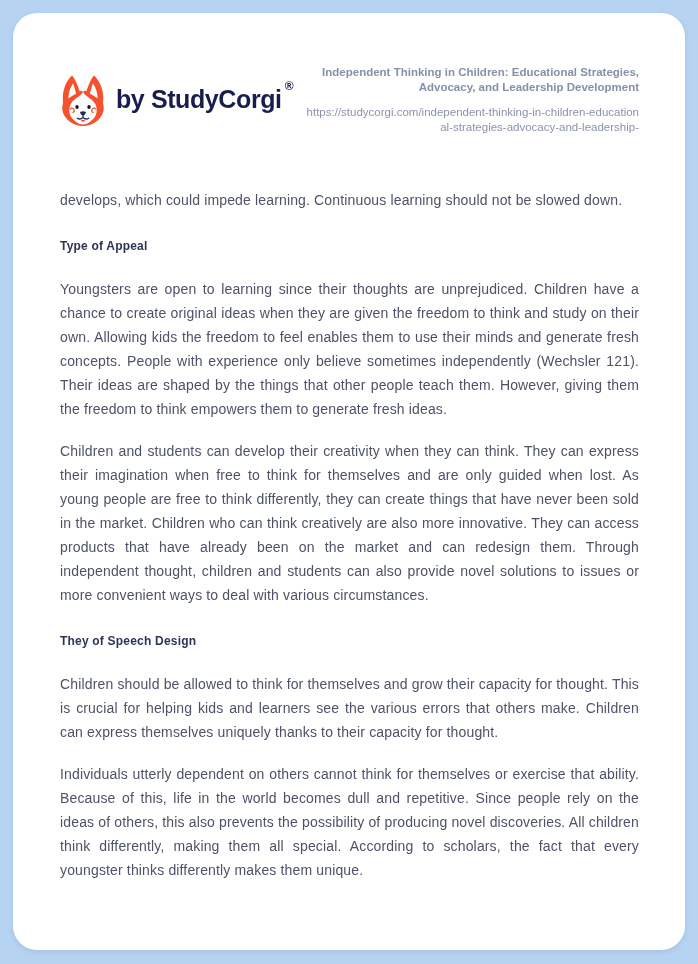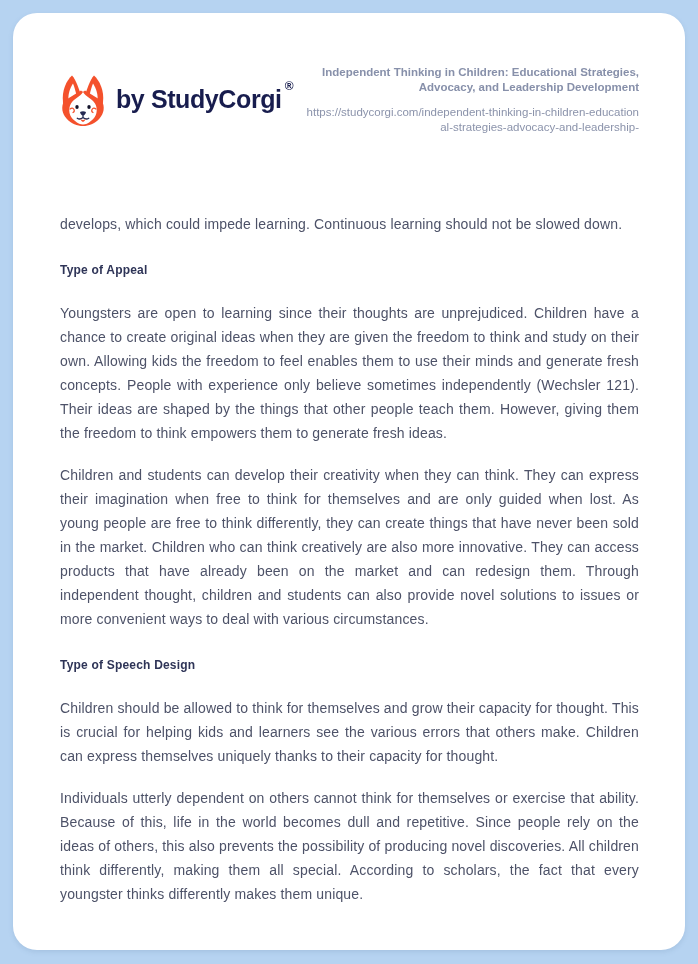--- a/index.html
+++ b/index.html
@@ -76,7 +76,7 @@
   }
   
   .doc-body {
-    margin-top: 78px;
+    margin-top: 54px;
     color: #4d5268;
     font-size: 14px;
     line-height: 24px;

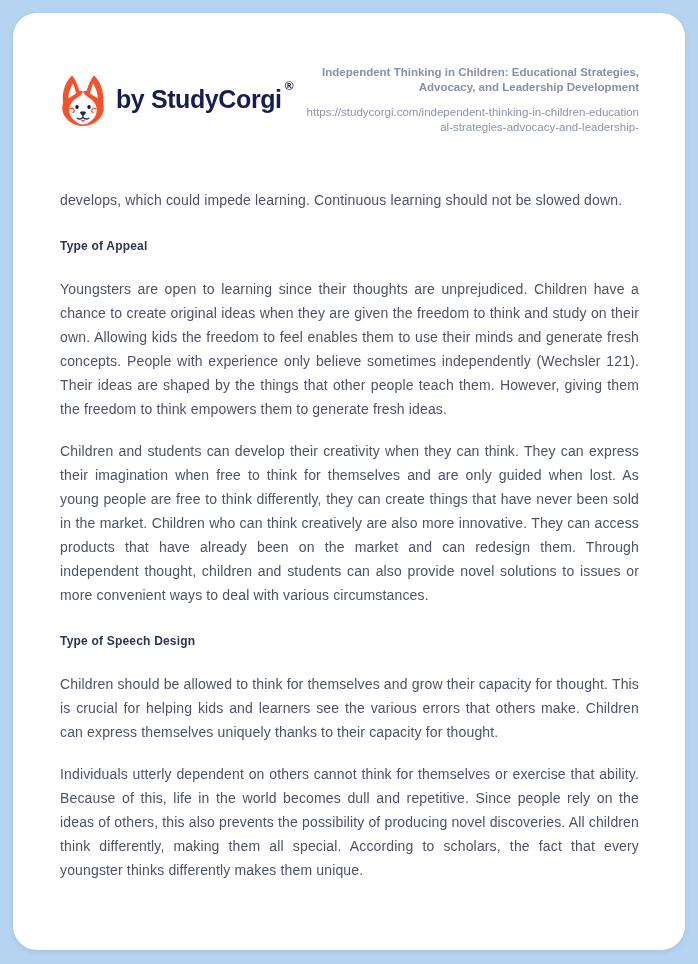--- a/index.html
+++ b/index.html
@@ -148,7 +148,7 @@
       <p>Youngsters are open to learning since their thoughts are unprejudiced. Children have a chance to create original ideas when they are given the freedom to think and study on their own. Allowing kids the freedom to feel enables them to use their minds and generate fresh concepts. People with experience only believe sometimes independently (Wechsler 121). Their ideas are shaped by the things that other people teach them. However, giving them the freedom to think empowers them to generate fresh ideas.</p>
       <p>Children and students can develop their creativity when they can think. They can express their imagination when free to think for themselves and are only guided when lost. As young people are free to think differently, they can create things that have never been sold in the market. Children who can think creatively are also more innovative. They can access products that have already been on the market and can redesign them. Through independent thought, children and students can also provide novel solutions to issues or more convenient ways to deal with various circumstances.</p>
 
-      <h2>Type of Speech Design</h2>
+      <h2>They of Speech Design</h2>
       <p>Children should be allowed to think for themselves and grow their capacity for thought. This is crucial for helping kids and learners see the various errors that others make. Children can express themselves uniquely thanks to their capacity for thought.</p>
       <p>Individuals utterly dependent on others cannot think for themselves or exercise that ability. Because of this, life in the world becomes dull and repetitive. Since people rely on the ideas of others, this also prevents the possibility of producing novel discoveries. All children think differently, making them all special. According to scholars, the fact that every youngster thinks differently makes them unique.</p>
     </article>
+ + + +
Exercise description:
Search the data for "Speech". Copy every matching line.

Answer to the problem:
-      <h2>Type of Speech Design</h2>
+      <h2>They of Speech Design</h2>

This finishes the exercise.